If it looks like ribs and it tastes like ribs, then it must be ribs, right? Wrong.
A cow and a pig mascot from the People for the Ethical Treatment of Animals (PETA) were out Tuesday in Washington, D.C.’s Eastern Market neighborhood handing out “meatless ribs” – for those who were brave enough to try it.
“[Was I suspicious] that a pig was giving us free sliders? Yes,” said Rebecca Merral, a publisher from Boston.
The goal? Encourage DC residents to go vegan – that is, not only refrain from eating any meat, but also any animal-based products like milk, cheese or eggs.
PETA’s signature cow and pig mascots have been popping up across the country recently as part of a public relations and ad campaign in other major cities like New York City, Los Angeles and Chicago.
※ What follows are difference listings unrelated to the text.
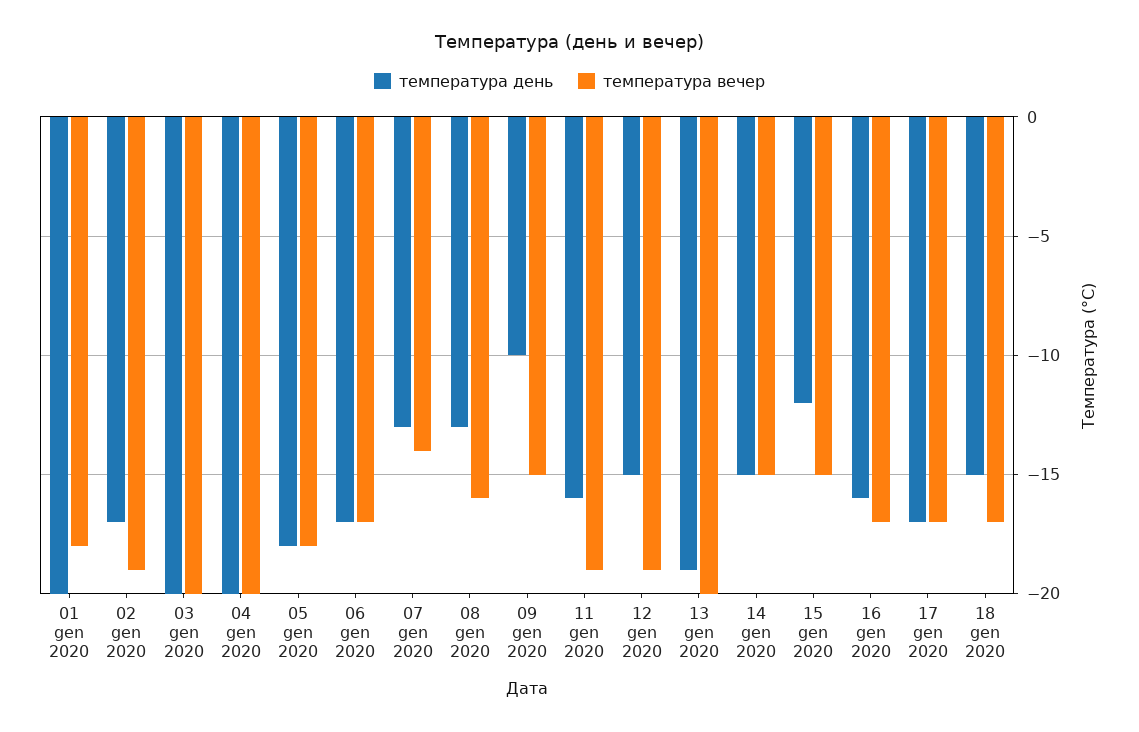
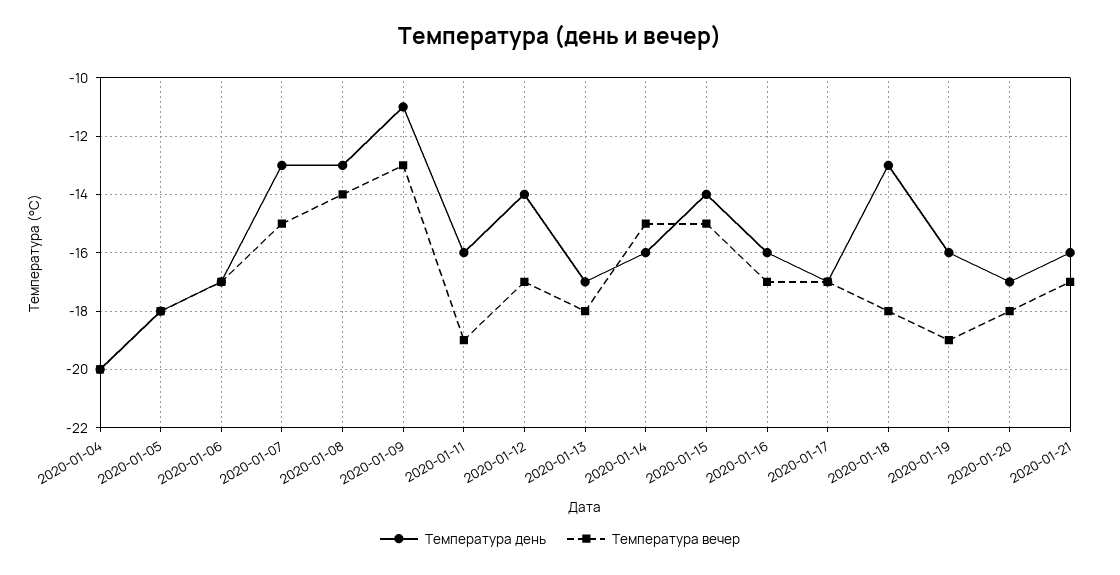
температура день, 01 gen 2020: -20 -> none
температура вечер, 01 gen 2020: -18 -> none
температура день, 02 gen 2020: -17 -> none
температура вечер, 02 gen 2020: -19 -> none
температура день, 03 gen 2020: -20 -> none
температура вечер, 03 gen 2020: -20 -> none
температура вечер, 07 gen 2020: -14 -> -15
температура вечер, 08 gen 2020: -16 -> -14
температура день, 09 gen 2020: -10 -> -11
температура вечер, 09 gen 2020: -15 -> -13
температура день, 12 gen 2020: -15 -> -14
температура вечер, 12 gen 2020: -19 -> -17
температура день, 13 gen 2020: -19 -> -17
температура вечер, 13 gen 2020: -20 -> -18
температура день, 14 gen 2020: -15 -> -16
температура день, 15 gen 2020: -12 -> -14
температура день, 18 gen 2020: -15 -> -13
температура вечер, 18 gen 2020: -17 -> -18
температура день, 2020-01-19: none -> -16
температура вечер, 2020-01-19: none -> -19
температура день, 2020-01-20: none -> -17
температура вечер, 2020-01-20: none -> -18
температура день, 2020-01-21: none -> -16
температура вечер, 2020-01-21: none -> -17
But when fake barbeque ribs is the product you’re peddling, can you really expect any converts?
Olivia Cockrell and Dorren Bookard were the first two courageous souls to put aside their pre-conceived notions and try the meat substitute.
“I wasn’t expecting this,” said Bookard. “It tastes smoky and flavorful. It has the same texture as meat.”
Ashley Burne, a vegan who has worked with PETA for more than six years, says these reactions are pretty common.
“People who have not tried vegan meat yet can tend to be a little skeptical, and they think it’s not going to taste familiar,” she said. “Then they realize it actually tastes the same. We get a lot of people asking: are you sure this is vegan?”
So after a half hour went by without one negative reaction from someone who tried it, this Midwestern-bred writer was curious enough to give it a shot. The verdict: surprisingly good.
Even Mel Inman, 62, who has been selling poultry at the Eastern Market for 41 years, gave the vegan ribs a try.
“It’s cool, what they’re doing. But I have to say I’m a mainstay person. Animals are made under the dominion of man,” he said. “But for people who have a problem with that, I’d consider this a great alternative. It doesn’t bother me. If I come to your house, I could eat this very easily.”
Like Inman, it didn’t seem like anyone who tried out the plant-based meat substitute was planning any major diet changes.
“It’s good, and I [would go vegan] at some point in my life maybe, but not right now,” said Merral, the Boston-based publisher. “I’ve been eating meat for so long that I don’t have a moral opposition to eating meat. I think I would do it for health reasons.”